§ **Directions for this task**: Lines to restate from the data below: from the one containing "overhead and bottlenecks." to the one containing "- This project", both included. Give them again exactly, and only them.

§ **Data under study**:
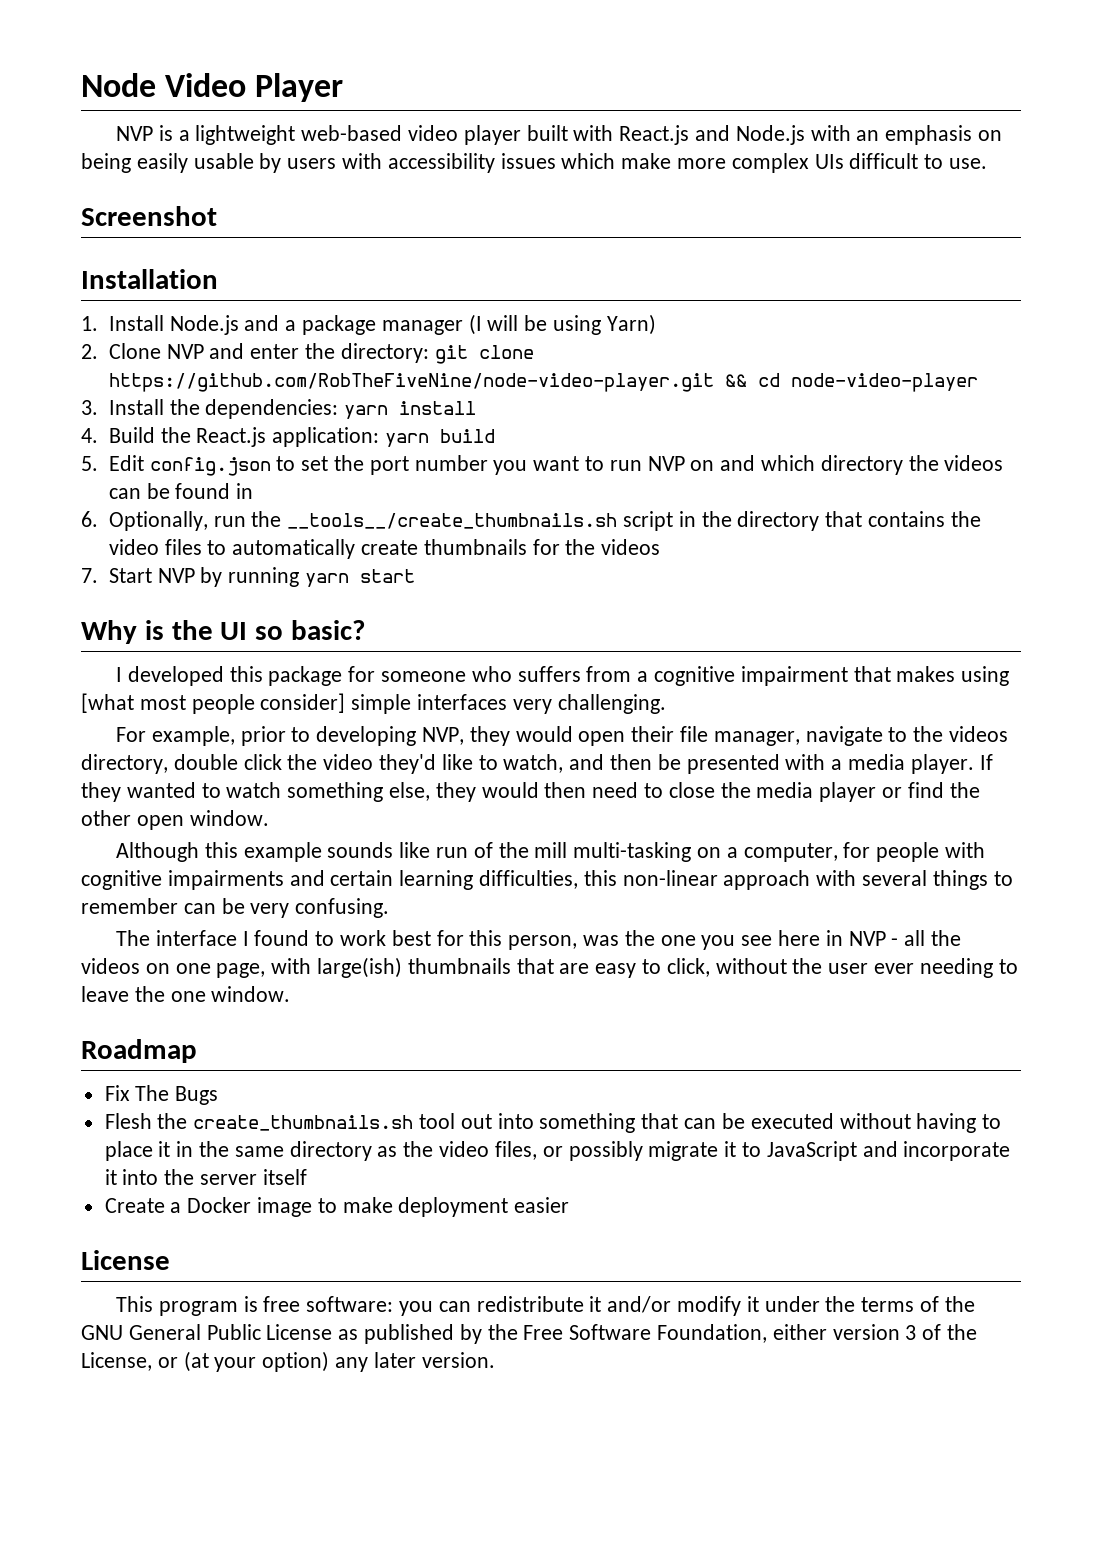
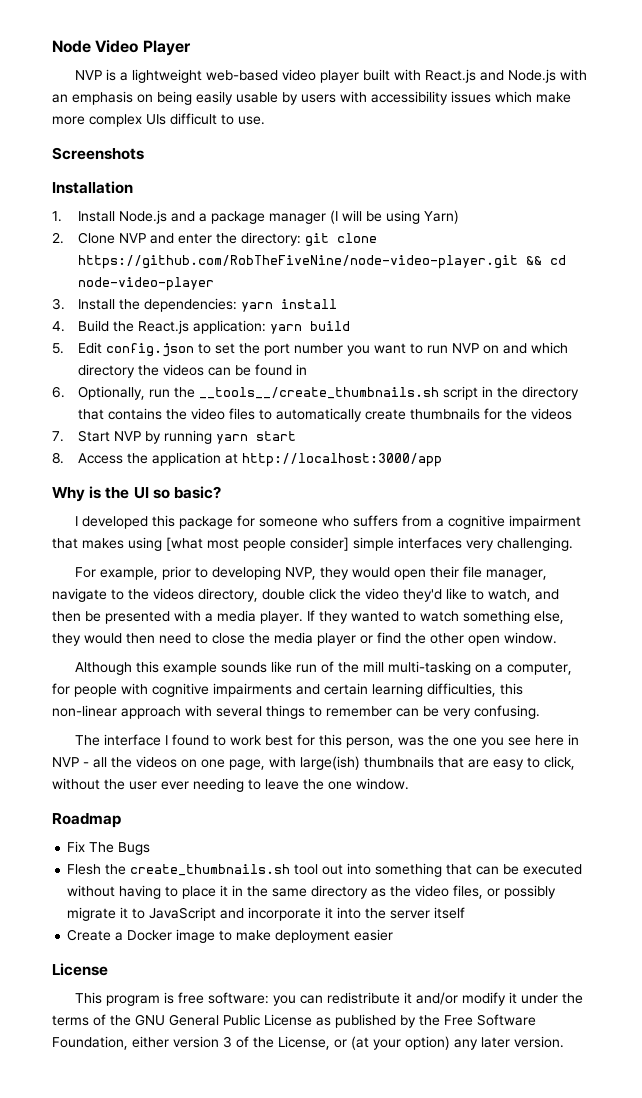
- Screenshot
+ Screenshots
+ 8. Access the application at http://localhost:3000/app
==
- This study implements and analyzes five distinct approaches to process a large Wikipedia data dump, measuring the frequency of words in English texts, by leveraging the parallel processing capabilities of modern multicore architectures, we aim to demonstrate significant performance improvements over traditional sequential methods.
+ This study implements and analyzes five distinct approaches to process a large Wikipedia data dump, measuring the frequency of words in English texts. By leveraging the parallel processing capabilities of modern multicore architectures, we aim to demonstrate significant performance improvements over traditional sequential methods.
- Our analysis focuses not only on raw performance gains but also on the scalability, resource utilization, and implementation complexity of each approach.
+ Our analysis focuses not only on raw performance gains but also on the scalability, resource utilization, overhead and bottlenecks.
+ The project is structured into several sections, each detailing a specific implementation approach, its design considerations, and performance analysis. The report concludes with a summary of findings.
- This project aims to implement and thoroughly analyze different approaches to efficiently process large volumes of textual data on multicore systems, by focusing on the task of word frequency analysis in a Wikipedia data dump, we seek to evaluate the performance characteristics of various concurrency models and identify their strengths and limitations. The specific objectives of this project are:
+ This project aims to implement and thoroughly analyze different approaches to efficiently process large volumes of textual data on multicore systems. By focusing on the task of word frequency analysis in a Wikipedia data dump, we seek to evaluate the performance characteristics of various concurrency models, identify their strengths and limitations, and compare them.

§ **Exercise answer**:
+ Our analysis focuses not only on raw performance gains but also on the scalability, resource utilization, overhead and bottlenecks.
+ The project is structured into several sections, each detailing a specific implementation approach, its design considerations, and performance analysis. The report concludes with a summary of findings.
- This project aims to implement and thoroughly analyze different approaches to efficiently process large volumes of textual data on multicore systems, by focusing on the task of word frequency analysis in a Wikipedia data dump, we seek to evaluate the performance characteristics of various concurrency models and identify their strengths and limitations. The specific objectives of this project are:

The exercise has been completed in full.